Alberto Undiano Mallenco, l’un des meilleurs arbitres au monde, qui officiera durant le Mondial 2010. Après nous avoir parlé de son rôle lors de la prochaine Coupe du monde, il revient davantage sur le rôle d’arbitre en lui-même et ses rapports avec les joueurs Alberto Undiano Mallenco est un arbitre espagnol, né à Pamplona il y a 36 ans. Il a joué au football jusqu’à ses 13 ans, et à l’âge de 14 ans , il a pris la décision de devenir arbitre. Depuis, Alberto n’a jamais regretté son choix. En exclusivité pour Goal.com, le seul arbitre espagnol qui officiera en Afrique du Sud, a partagé ses pensées sur la Coupe du monde, son opinion sur la vie d’arbitre, les joueurs, le Mondial, la vidéo et beaucoup plus… Interview !
Un arbitre peut-il être ami avec des joueurs ou des entraîneurs ?
Ami-ami, non (rires). Mais bien sûr, vous pouvez connaître très bien quelques personnes. Après de nombreuses années d’arbitrage, vous pouvez avoir un bon feeling avec des joueurs ou des entraîneurs que vous avez arbitrés 20 ou 30 fois. Mais vous devez tracer une ligne à ne pas franchir. Ce que je veux dire, c’est que ce n’est pas idéal d’arbitrer un match et d’avoir dîné avec l’un des joueurs de la rencontre deux jours avant. Nous avons tous notre travail à faire dans le football et je pense que la chose la plus importante est le respect entre tous. Je dois admettre que parfois je ne vois pas de respect pour l’arbitre.
Vous avez la réputation de beaucoup communiquer pendant vos matchs…
Vous savez, nous sommes très privilégiés parce que le football est fantastique et nous sommes si près du jeu. Parfois vous voyez des choses épatantes et dans le passé, j’ai même félicité des joueurs. Bien sûr, cela dépend du joueur parce qu’aucun ne réagit la même façon face à un arbitre. Mais vous devez aimer le football pour être à cette place.
Pour la Coupe du monde, les arbitres se présentent comme une équipe. Peut-on comparer une telle équipe à celles qui s’affronteront lors de la Coupe du monde ?
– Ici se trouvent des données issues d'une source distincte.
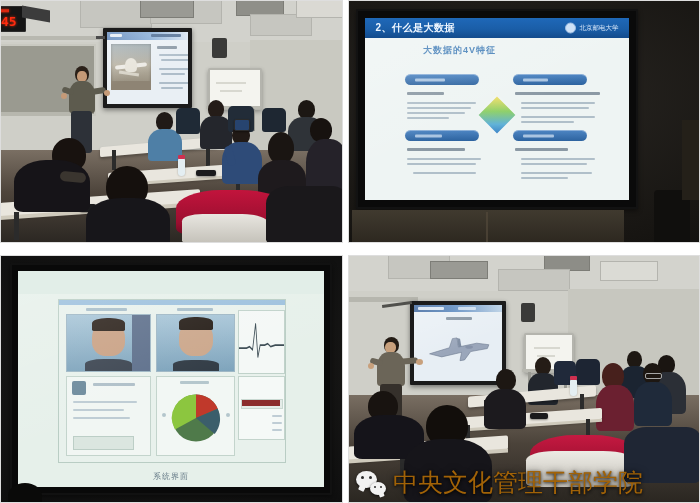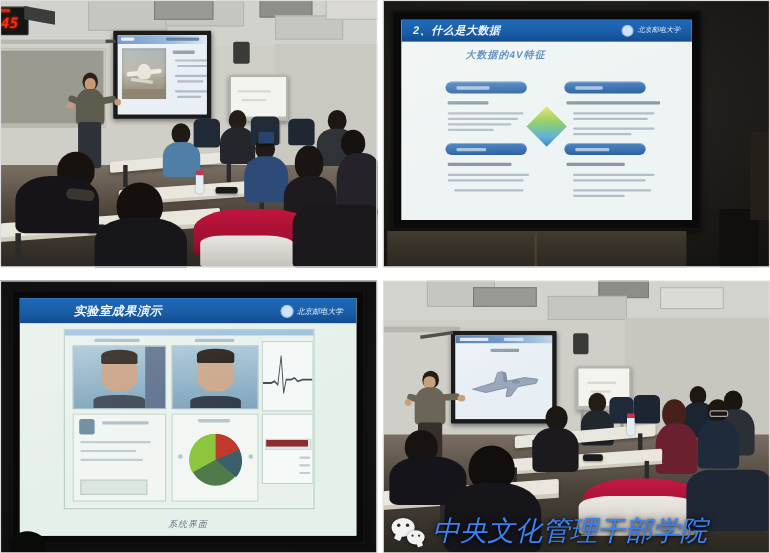"45" .photo { font-style: italic -> none }
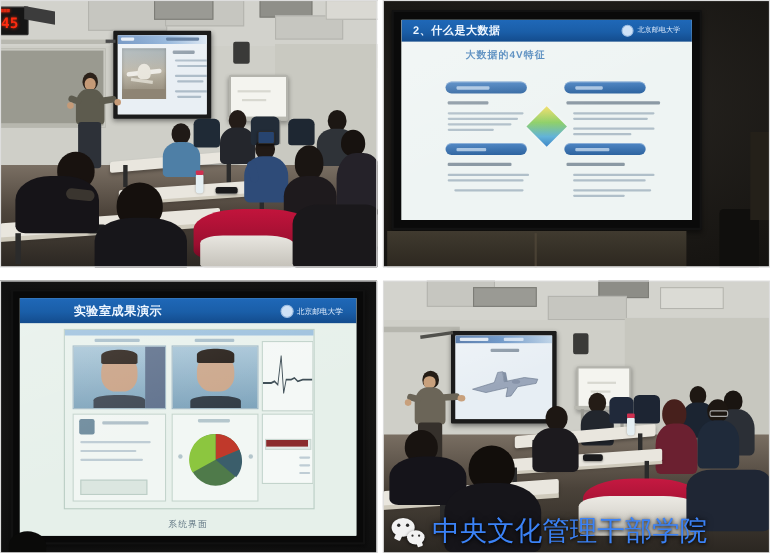"实验室成果演示" div.slide-head { html: <div> <span>实验室成果演示</span> <span> <span></span> <span>北京邮电大学</span> </span> </div> -> none }
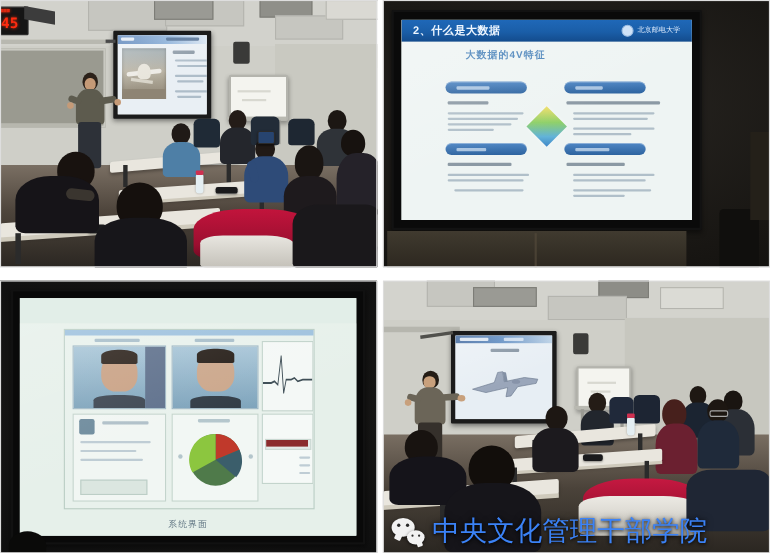"中央文化管理干部学院" .watermark { color: #3b82f6 -> #a16207 }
Oui, c’est vrai que l’équipe d’arbitre est similaire à une équipe de joueurs. De la même façon, la chose la plus importante est l’équipe et notre but est d’être à un excellent niveau. Par exemple, je suis très heureux quand je vois un match bien arbitré à la télé. Entre les arbitres, je suppose que c’est comme une équipe de football et la compétition entre nous nous permet de progresser en tant que groupe. Mais le lien entre nous est très fort. Nous nous rencontrons tous depuis des années et nous sommes tous des amis. La nation, la religion, la culture, rien de tout cela n’importe parce que nous sommes comme une famille. Nous avons passé beaucoup de temps ensemble à courir, en séminaire, à travailler ensemble. En fait, nous avons passé plus de temps ensemble qu’avec nos propres familles !
Préféreriez-vous arbitrer la finale ou que l’Espagne soit l’un des deux finalistes ?
Ce n’est pas une question facile (rires). L’Espagne est l’une des équipes au top, mais il est impossible de dire qu’elle sera en finale. Elle peut faire des erreurs, avoir de la malchance, perdre aux tirs au but… On verra ce qui arrive. En tant qu’arbitre, mon seul but est de faire en sorte de travailler dur et j’espère que je remplirai les ambitions de la FIFA, à savoir que tous les arbitres fassent un grand travail sur le terrain.